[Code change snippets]
● ● ● ● ●

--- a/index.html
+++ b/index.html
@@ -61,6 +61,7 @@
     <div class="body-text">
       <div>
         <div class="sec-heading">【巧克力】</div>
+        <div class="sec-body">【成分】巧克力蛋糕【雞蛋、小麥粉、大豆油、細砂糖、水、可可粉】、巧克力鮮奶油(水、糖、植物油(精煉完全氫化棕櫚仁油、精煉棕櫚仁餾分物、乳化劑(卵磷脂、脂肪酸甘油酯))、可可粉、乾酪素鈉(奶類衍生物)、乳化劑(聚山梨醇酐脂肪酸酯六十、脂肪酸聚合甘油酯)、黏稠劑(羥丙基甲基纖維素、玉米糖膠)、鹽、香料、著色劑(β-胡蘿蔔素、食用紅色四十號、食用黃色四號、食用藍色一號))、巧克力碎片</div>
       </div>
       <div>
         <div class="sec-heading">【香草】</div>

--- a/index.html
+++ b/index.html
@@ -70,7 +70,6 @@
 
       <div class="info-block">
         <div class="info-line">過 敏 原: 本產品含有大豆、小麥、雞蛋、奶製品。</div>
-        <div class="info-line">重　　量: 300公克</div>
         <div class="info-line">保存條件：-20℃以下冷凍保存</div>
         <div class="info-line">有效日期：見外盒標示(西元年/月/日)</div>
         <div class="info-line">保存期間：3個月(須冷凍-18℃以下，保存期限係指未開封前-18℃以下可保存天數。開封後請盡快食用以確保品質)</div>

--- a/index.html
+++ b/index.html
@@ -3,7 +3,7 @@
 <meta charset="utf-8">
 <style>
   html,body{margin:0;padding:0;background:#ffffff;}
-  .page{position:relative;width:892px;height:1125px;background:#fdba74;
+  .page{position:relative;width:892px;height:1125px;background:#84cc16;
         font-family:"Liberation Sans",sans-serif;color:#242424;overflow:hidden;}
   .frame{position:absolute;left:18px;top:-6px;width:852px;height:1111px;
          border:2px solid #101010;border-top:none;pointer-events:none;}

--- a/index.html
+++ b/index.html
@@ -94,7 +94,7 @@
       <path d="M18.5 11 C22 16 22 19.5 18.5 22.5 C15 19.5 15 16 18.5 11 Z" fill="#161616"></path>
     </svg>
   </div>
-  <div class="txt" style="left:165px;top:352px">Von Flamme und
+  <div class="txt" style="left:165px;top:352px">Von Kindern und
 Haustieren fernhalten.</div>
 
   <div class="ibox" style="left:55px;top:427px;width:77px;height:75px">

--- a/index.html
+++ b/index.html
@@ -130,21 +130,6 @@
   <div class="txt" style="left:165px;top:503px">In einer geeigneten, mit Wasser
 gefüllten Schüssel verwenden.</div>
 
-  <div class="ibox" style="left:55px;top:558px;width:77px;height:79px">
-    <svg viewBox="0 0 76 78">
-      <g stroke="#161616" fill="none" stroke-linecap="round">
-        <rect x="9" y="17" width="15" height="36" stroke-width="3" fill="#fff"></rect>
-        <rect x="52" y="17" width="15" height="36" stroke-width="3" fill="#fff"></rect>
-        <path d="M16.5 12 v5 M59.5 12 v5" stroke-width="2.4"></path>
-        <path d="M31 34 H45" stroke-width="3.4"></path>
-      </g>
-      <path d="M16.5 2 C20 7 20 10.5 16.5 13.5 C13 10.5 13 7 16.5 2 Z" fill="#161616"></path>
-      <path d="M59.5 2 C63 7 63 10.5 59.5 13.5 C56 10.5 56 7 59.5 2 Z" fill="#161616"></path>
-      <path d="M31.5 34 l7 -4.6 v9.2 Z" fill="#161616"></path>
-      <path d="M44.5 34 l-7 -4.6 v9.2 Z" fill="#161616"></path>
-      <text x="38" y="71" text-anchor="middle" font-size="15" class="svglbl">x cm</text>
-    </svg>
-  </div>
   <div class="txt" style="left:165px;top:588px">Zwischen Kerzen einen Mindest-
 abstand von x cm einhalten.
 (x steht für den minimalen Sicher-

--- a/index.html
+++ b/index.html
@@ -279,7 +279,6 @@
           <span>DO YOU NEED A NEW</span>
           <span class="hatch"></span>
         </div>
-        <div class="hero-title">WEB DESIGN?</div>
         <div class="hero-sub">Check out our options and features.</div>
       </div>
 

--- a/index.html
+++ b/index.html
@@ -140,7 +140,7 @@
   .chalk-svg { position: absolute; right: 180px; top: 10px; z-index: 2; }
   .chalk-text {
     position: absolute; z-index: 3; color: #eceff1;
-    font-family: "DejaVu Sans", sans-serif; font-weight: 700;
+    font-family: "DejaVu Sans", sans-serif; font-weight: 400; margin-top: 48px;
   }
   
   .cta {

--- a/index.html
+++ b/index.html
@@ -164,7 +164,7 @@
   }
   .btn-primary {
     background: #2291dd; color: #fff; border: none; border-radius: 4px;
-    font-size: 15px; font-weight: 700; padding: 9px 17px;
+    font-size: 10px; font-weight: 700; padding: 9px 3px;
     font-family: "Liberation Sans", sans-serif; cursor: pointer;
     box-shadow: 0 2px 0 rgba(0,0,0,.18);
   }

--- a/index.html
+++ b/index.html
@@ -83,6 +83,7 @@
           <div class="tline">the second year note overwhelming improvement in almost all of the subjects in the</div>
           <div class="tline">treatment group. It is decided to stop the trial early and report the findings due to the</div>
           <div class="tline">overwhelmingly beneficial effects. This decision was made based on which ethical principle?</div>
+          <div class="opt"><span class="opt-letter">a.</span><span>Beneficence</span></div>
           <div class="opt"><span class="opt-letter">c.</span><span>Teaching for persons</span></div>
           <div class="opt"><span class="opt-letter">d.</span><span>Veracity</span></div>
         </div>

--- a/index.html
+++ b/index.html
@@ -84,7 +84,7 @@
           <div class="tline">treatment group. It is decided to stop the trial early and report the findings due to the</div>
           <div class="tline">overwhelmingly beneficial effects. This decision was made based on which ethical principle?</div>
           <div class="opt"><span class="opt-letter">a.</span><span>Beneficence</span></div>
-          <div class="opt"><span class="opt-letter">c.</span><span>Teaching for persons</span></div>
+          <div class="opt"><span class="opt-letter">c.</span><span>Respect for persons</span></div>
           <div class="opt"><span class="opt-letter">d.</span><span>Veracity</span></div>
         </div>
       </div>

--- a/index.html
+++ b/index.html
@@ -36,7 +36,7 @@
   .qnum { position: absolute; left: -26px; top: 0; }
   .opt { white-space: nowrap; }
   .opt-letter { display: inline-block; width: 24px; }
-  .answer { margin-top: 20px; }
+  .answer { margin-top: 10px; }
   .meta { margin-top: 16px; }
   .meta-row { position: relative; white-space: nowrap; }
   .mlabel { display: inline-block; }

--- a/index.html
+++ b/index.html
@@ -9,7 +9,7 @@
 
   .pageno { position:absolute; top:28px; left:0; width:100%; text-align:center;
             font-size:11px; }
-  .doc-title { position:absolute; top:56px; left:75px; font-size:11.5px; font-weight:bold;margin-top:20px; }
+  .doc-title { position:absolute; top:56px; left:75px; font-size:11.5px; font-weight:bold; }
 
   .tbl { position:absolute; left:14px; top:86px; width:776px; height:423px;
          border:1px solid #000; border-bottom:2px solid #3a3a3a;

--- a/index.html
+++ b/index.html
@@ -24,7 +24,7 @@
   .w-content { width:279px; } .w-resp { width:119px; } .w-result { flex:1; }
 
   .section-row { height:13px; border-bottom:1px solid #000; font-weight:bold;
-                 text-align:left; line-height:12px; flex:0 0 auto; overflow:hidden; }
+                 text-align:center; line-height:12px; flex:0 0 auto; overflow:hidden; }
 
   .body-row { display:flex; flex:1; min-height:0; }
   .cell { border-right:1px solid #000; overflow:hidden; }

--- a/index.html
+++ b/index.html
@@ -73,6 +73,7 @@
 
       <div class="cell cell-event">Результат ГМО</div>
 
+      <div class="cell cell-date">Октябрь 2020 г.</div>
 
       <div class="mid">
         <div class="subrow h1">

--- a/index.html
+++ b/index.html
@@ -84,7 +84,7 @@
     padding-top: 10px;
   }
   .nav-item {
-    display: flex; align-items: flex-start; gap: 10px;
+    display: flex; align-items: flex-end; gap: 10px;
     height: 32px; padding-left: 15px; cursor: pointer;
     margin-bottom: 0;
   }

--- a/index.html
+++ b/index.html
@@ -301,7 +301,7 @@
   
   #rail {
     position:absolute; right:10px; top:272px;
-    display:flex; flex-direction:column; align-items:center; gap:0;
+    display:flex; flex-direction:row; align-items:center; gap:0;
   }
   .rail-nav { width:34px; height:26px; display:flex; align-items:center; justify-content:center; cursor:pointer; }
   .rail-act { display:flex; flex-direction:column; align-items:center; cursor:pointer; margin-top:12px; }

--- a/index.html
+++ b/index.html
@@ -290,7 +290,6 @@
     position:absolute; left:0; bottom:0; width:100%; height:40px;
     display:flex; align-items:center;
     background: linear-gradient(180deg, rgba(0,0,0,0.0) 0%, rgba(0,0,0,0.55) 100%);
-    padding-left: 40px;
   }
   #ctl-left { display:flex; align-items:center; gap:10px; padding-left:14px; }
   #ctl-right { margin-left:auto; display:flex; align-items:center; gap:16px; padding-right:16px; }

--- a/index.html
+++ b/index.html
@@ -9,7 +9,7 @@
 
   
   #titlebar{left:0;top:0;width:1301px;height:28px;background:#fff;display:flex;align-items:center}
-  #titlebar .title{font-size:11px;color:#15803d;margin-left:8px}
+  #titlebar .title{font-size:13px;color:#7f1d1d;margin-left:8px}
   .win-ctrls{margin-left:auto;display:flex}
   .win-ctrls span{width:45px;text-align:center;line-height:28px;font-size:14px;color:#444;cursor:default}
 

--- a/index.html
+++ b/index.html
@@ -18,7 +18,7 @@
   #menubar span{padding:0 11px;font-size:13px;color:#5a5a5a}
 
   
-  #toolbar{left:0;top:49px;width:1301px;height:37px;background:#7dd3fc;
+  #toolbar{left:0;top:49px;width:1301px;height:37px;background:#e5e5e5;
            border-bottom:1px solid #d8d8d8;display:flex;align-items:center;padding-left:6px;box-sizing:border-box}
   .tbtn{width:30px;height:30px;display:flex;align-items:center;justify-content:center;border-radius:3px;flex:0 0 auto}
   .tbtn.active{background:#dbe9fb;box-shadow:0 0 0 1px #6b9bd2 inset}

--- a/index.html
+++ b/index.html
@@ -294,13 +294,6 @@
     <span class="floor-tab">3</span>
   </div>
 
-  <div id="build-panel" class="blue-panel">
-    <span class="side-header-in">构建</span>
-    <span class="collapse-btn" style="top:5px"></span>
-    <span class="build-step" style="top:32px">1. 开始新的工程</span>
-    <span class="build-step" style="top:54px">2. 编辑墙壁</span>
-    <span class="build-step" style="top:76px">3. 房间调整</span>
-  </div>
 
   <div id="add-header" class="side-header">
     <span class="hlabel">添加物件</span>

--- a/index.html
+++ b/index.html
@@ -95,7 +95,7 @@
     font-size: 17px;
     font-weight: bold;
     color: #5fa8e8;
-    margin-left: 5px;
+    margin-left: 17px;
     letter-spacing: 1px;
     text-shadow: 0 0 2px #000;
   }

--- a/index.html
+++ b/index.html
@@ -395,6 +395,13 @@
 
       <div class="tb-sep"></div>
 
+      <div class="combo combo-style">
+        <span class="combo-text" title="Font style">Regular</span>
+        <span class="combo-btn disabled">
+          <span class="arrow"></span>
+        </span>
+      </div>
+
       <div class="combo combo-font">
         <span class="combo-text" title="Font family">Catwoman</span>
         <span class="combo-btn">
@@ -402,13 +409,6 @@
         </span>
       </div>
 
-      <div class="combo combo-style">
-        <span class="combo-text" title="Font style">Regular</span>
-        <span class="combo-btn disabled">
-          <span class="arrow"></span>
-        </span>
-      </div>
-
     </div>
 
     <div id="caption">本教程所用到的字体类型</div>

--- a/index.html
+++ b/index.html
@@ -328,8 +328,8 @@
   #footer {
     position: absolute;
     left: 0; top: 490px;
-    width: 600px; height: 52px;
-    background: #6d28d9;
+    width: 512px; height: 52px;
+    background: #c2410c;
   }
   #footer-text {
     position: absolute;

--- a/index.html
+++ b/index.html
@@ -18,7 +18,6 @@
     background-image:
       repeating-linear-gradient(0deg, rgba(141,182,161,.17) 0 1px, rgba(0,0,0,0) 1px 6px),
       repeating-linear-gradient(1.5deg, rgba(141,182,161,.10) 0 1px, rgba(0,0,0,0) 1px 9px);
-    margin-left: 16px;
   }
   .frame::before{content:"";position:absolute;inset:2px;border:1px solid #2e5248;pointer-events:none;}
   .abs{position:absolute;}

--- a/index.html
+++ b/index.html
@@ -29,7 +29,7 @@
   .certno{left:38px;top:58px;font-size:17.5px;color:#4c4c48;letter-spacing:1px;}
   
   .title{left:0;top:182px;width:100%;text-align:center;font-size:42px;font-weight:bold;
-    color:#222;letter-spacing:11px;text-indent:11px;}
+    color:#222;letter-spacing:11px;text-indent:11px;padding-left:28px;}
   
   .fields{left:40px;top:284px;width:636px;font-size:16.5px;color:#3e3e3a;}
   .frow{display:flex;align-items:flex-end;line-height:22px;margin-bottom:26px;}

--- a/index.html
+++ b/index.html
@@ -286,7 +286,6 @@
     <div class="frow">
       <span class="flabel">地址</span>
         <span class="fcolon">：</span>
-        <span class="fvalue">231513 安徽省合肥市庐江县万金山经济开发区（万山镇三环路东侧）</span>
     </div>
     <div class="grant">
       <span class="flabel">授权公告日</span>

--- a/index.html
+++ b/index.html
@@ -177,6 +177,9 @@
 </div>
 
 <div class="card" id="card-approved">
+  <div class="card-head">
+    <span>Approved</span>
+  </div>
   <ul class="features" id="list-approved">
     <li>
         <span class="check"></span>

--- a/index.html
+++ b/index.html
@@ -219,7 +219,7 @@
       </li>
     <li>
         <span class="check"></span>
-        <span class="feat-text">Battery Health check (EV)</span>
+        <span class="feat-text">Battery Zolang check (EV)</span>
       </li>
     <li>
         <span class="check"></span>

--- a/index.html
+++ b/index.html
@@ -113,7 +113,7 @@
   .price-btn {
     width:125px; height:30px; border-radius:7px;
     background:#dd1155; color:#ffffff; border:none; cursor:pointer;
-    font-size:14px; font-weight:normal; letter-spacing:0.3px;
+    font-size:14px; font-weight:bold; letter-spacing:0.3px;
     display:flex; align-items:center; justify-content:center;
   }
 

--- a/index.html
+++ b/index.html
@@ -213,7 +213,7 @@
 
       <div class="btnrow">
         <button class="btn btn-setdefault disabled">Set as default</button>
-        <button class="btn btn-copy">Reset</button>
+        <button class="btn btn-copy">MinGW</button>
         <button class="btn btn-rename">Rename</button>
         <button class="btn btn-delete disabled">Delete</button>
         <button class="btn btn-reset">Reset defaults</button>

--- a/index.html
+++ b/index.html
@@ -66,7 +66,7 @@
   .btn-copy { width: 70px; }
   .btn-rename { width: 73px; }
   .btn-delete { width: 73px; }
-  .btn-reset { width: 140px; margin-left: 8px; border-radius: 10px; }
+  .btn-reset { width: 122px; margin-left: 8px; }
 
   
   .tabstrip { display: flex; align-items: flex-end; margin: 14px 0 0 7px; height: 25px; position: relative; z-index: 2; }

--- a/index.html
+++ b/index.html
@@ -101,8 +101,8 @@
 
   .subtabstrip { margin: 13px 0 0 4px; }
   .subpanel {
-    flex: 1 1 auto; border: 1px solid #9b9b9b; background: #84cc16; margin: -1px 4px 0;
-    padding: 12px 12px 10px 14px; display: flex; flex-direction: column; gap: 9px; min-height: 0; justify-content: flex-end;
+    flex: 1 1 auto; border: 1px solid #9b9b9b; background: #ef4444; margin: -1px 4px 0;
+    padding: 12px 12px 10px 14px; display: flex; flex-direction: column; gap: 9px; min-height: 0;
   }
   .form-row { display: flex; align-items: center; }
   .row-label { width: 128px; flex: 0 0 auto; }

● ● ● ● ●

◆ **Action item**
Using the data above, return each line that includes the word "relative".

◆ **Result of this exercise**
-  .page{position:relative;width:892px;height:1125px;background:#fdba74;
+  .page{position:relative;width:892px;height:1125px;background:#84cc16;
   .meta-row { position: relative; white-space: nowrap; }
   .tabstrip { display: flex; align-items: flex-end; margin: 14px 0 0 7px; height: 25px; position: relative; z-index: 2; }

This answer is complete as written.